CUMRHUBAŞKANI Recep Tayyip Erdoğan, depremden etkilenen illerden Diyarbakır’da, “Yaz mevsimine kadar üniversitelerimizi şu anda bir defa tatil ediyoruz. Tamamen uzaktan eğitimle yola devam edecekler ve üniversitelerimizi bu noktada tatil ederek kredi yurtlar kurumunun yurtlarını inşallah misafirhane gibi kullanacağız” dedi.
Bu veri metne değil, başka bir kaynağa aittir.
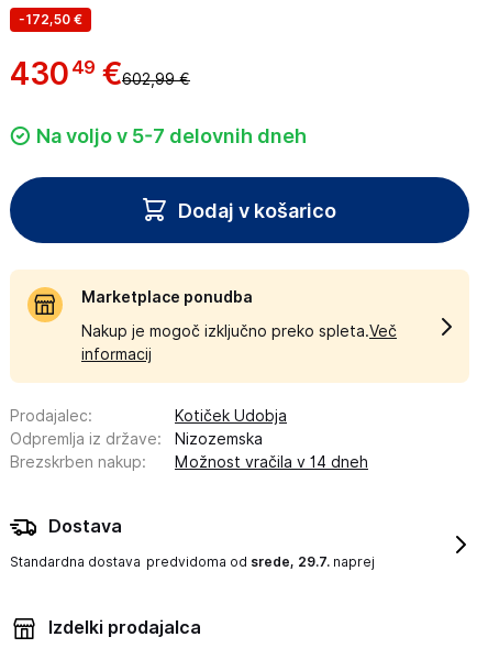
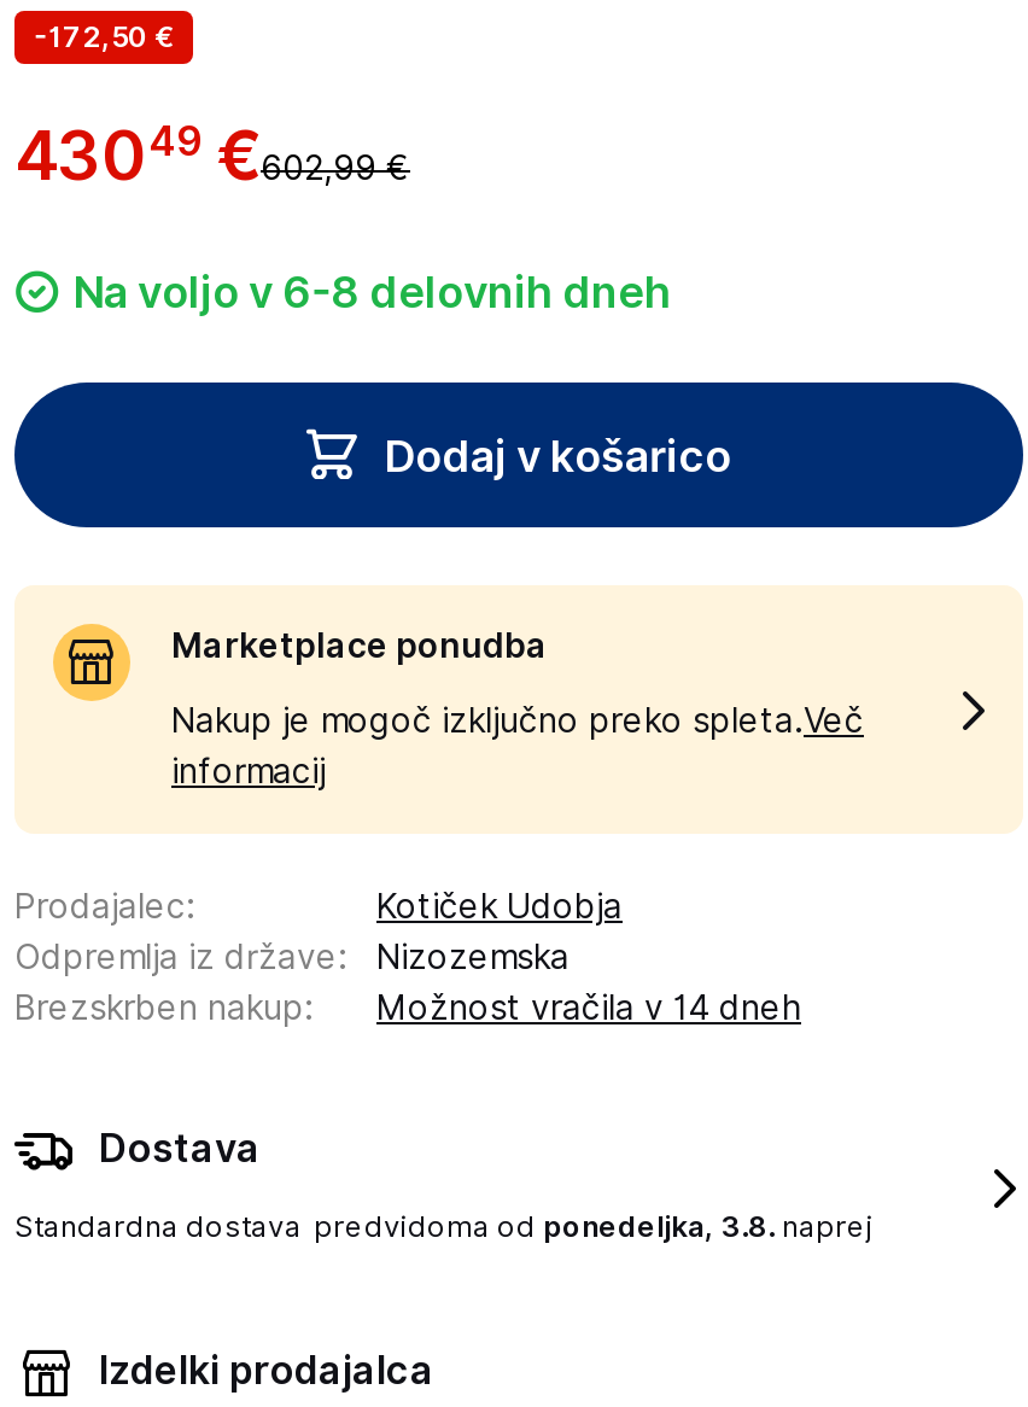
[36,124,307,147] Na voljo v 5-7 delovnih dneh -> [72,267,671,317] Na voljo v 6-8 delovnih dneh
[10,553,375,570] Standardna dostava predvidoma od srede, 29.7. naprej -> [14,1208,874,1244] Standardna dostava predvidoma od ponedeljka, 3.8. naprej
Cumhurbaşkanı Erdoğan, eşi Emine Erdoğan ile birlikte Kahramanmaraş merkezli depremlerden etkilenen illeri ziyareti kapsamında Diyarbakır’a geldi. Kayapınar ilçesinde Kent Meydanı’nda kurulan çadır kenti ziyaret eden Cumhurbaşkanı Erdoğan, depremzedelerle de görüşerek, yetkililerden kentteki son durumla ilgili bilgi aldı. Cumhurbaşkanı Erdoğan, ziyaretin ardından açıklamada bulundu. Yaşanan depremlerin Türkiye’nin yakın hafızasındaki en büyük felaket olan 1999 depreminden 3 kat daha büyük, 3 kat daha yıkıcı olduğunu ifade eden Erdoğan “Yine 1939 Erzincan depreminden de çok daha geniş bir alanda ve çok daha yıkıcı bir afet olarak hesaplanmaktadır. Büyüklükleri 7’nin üzerinde olan 1943 Çankırı, 1953 Çanakkale, 1944 Gerede, 1966 Varto, 1967 Mudurnu, 1970 Gediz, 1976 Muradiye depremlerini de bu depremlerin yıkıcılığıyla mukayese etmek mümkün değildir. Art arda meydana gelen bu iki depremin kendileri bir yana artçıları dahi ülkemiz deprem envanterinde oldukça üst sıralarda yer alacak seviyededir. Şehirlerimize yaptığımız ziyaretlerde gördüklerimiz ve dinlediklerimiz Türkiye’nin nasıl büyük bir felaketle karşıya olduğunun ispatıdır. Dünyanın önde gelen bilim insanları da ülkemizin yaşadığı depremin büyüklüğü ve yıkıcılığı konusunda hemfikirdirler. Asrın felaketi olarak nitelenen bu deprem neredeyse bin kilometrelik bir alanda hissedilmesine rağmen asıl 500 kilometrelik bir alanda yıkıma yol açmıştır. Depremin yıkıma yol açtığı şehirlerimiz 13,5 milyon insanımıza ev sahipliği yapıyor. Sarsıntıların hissedildiği, dolayısıyla insanlarımızın deprem tedirginliği yaşadığı mücavir şehirlerle birlikte bu rakam 20 milyona yaklaşıyor. Fay hatlarına yakın bölgelerdeki yerleşim yerlerimizin kimi yerlerinde neredeyse taş üstüne taş kalmadı desek yeridir. Arazilerde oluşan devasa yarıklar, kara yollarını ve demir yollarını ince bir tel gibi büküp, bırakan kaymalar depremin şiddetinin de işaretleridir. İkinci deprem gündüz yaşanması sebebiyle nispeten daha az can kaybına yol açtı. Ama ilk depremdeki hasarlı binaları tümden yıkarak hasarın ciddi şekilde artmasına yol açmıştır” dedi.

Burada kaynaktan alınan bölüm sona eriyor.